My merit is to announce the Gospel without seeking any material advantage, and without asserting my rights as a preacher of the Gospel..

Yes, it passes the figure of this world. We are indeed in a land of exile. We are made for Heaven, for life with God at the heart of the Holy Trinity. And we have to love this life which is already present through the mystery of Christ, this life which, I was going to say, flows in our veins through baptism and particularly through the Eucharist. We are in this land of exile, having within us the power of the life of Heaven, and this is what we must hold on to firmly. We sometimes forget too often that Thérèse is a Carmelite and what characterizes the life of Carmel even today are these two hours of silent prayer - one hour in the morning, one hour at the end of the day - where the sons and daughters of Carmel, men and women alike, take the time to stop in silence and stand in the presence of God to welcome this love of God, welcome this presence of Jesus and meditate on the word of God. In this, they are only imitating Jesus. You heard it in the gospel, it is verse 35 of the first chapter of Saint Mark: “ The next day, Jesus got up well before dawn. He went out and went to a deserted place, and there he prayed.” I think that this mention is not anecdotal so that we are given an anecdote from the life of Jesus. As Pope Francis would say, using a “bad word”: the life of Jesus is paradigmatic — in simpler French, she is a model for us. And when we are told that Jesus gets up well before dawn to go and pray, it is to invite us ourselves to get up well before dawn to go and pray, to imitate the Lord. Jesus, in his humanity, lives this need to devote time to his relationship with the Father, to listening to the Father in the silence of the earth. In this land of exile, to be able to touch Heaven. We are neither Carmelites nor Carmelites, I understand that clearly, but being disciples of Jesus, baptized, confirmed I hope, having received the fullness of the gift of the Holy Spirit, we need to take daily time to silence to stand in the presence of the Lord, taste his love and listen to his word.

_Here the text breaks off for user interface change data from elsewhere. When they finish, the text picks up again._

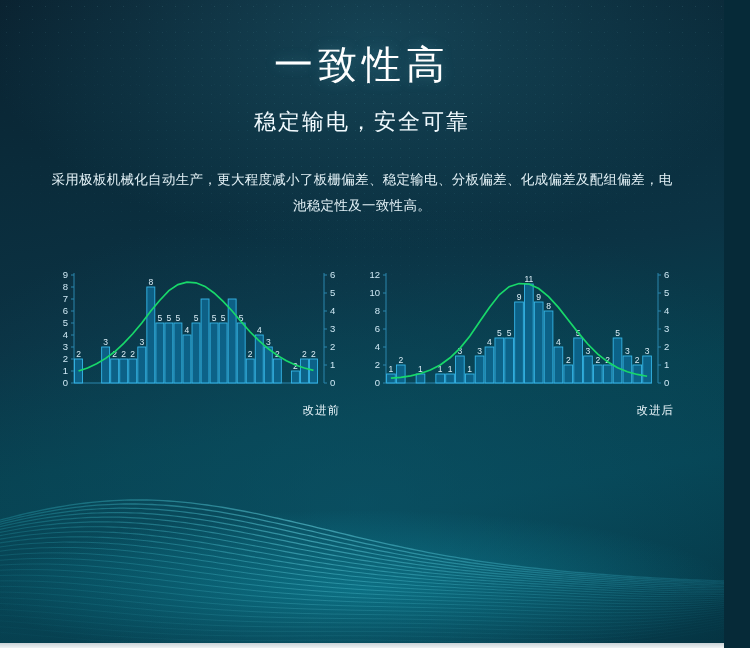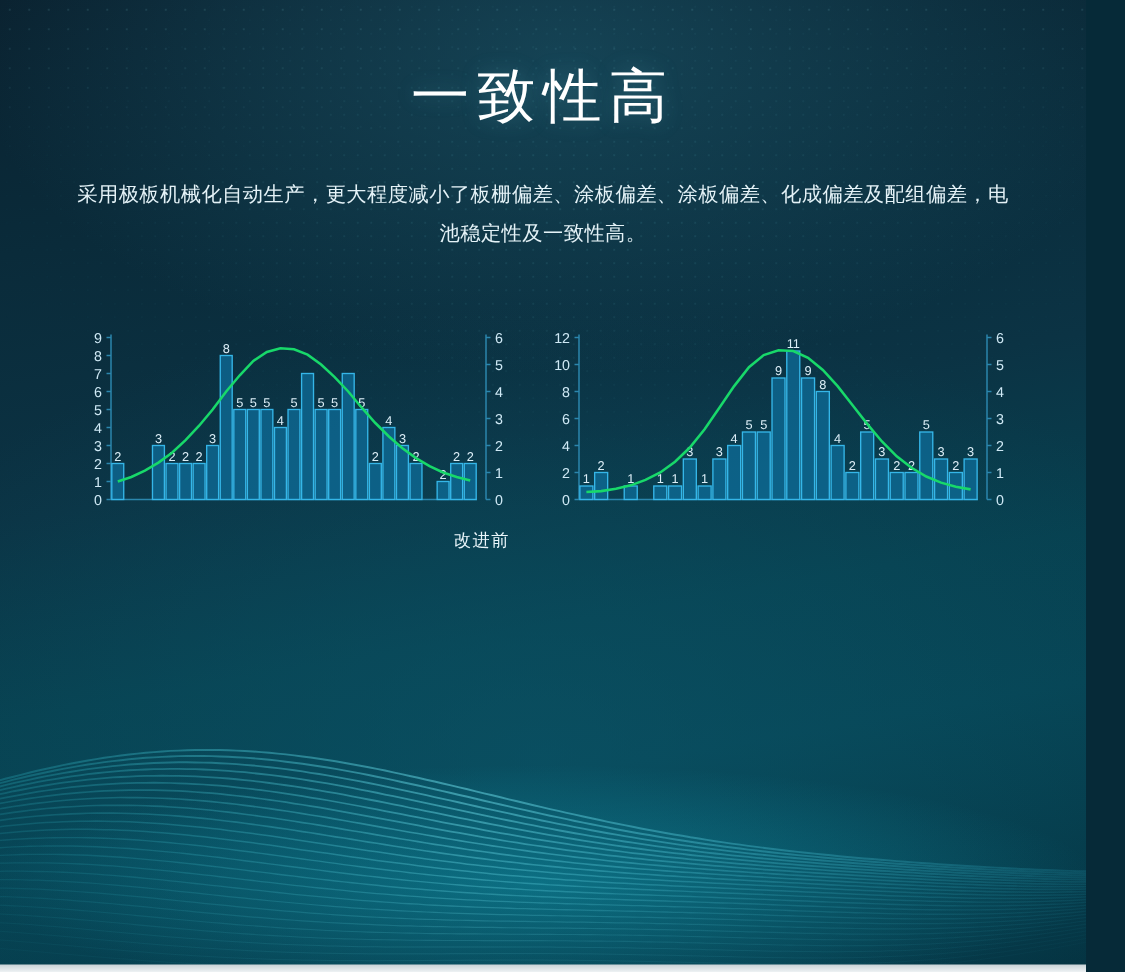"稳定输电，安全可靠" div.subtitle { html: none -> <div>稳定输电，安全可靠</div> }
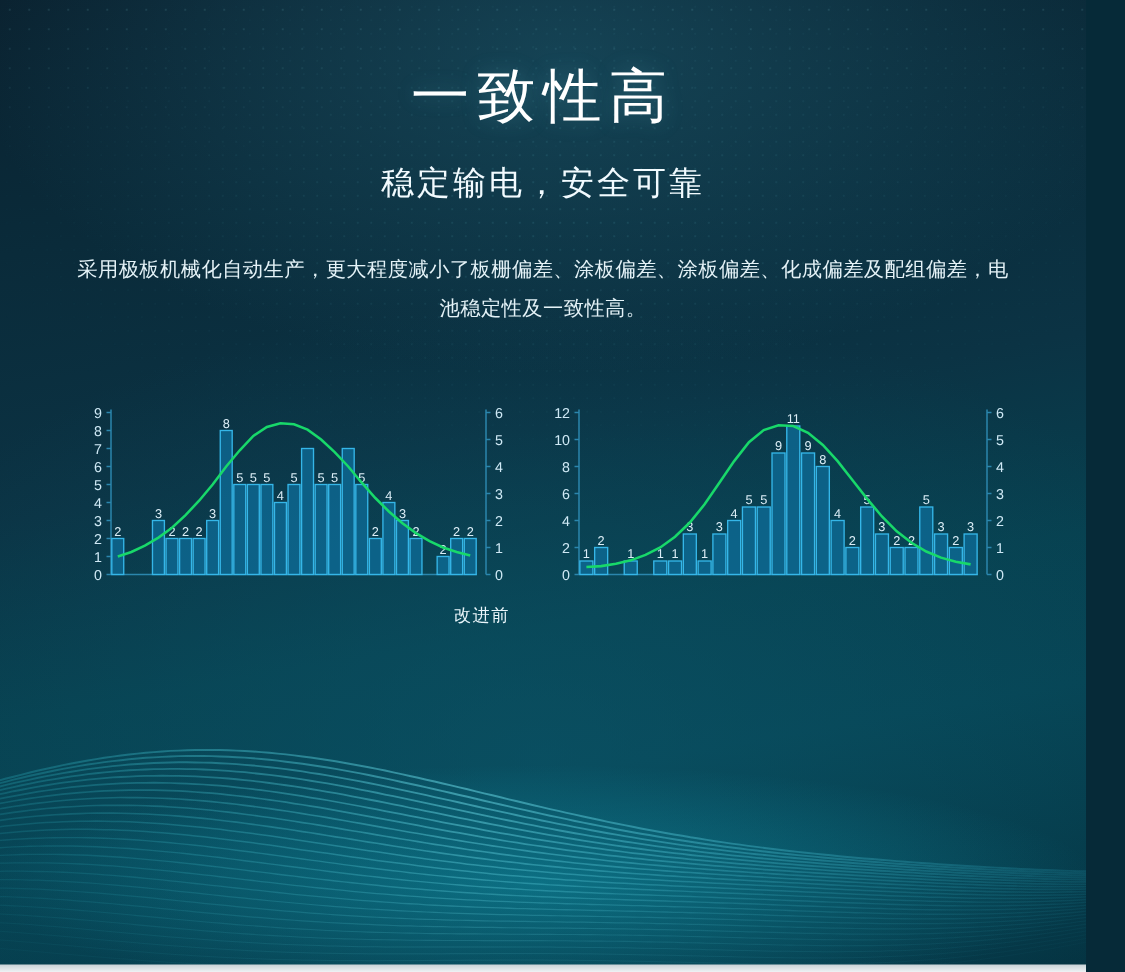"采用极板机械化自动生产，更大程度减小了板栅偏差、涂板偏差、涂板偏差、化成偏差及配" div.desc { text: 涂板偏差、涂 -> 稳定输电、分 }
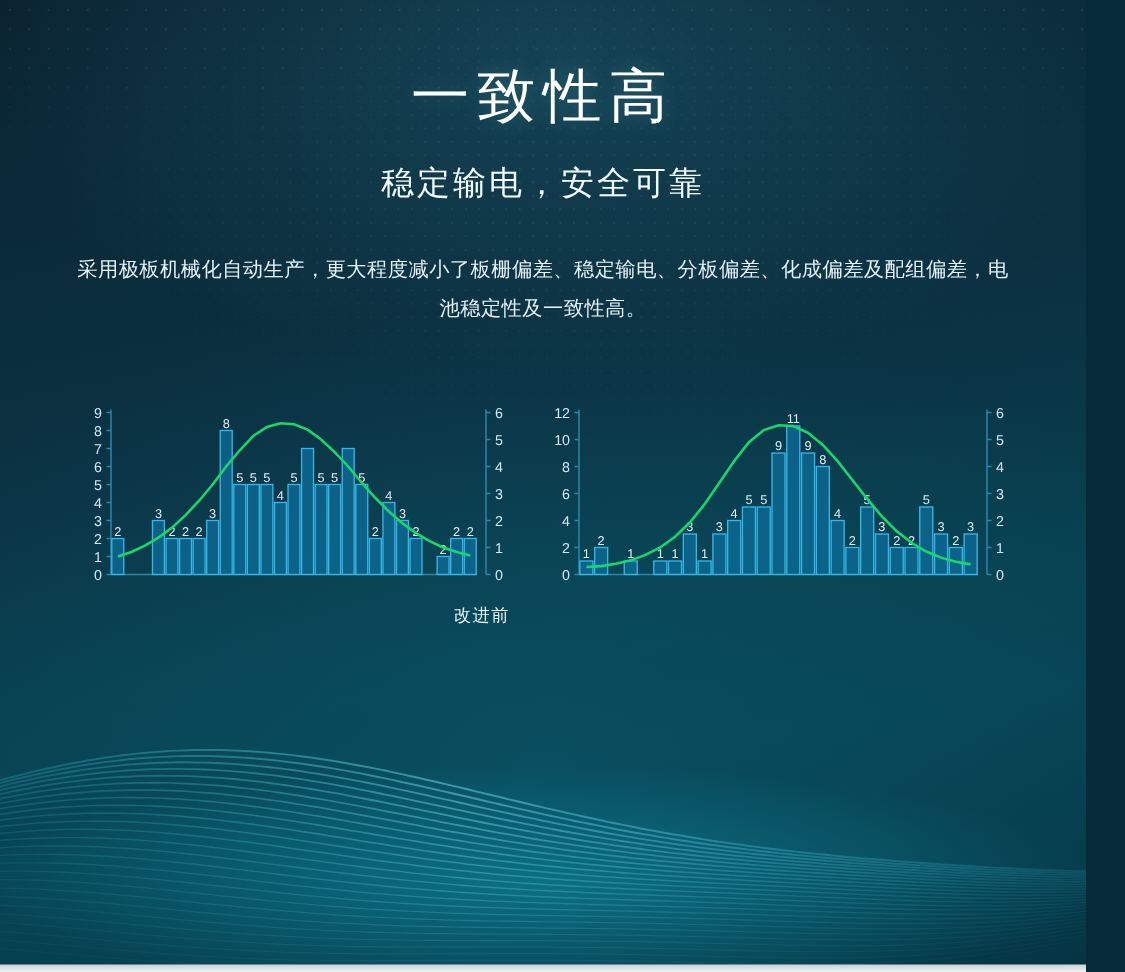"改进后" div.xcaption { html: none -> <div>改进后</div> }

This is how our lives can gradually be converted.

This is how charity and hope can gradually inhabit our hearts, through the faith that we seek to live.

And this is how our lives will announce the Gospel… not first of all through our awareness of it; but if we live this land of exile with its trials in the logic of Heaven and in the joy of Heaven, then our lives themselves will proclaim the Gospel of the Lord to our world.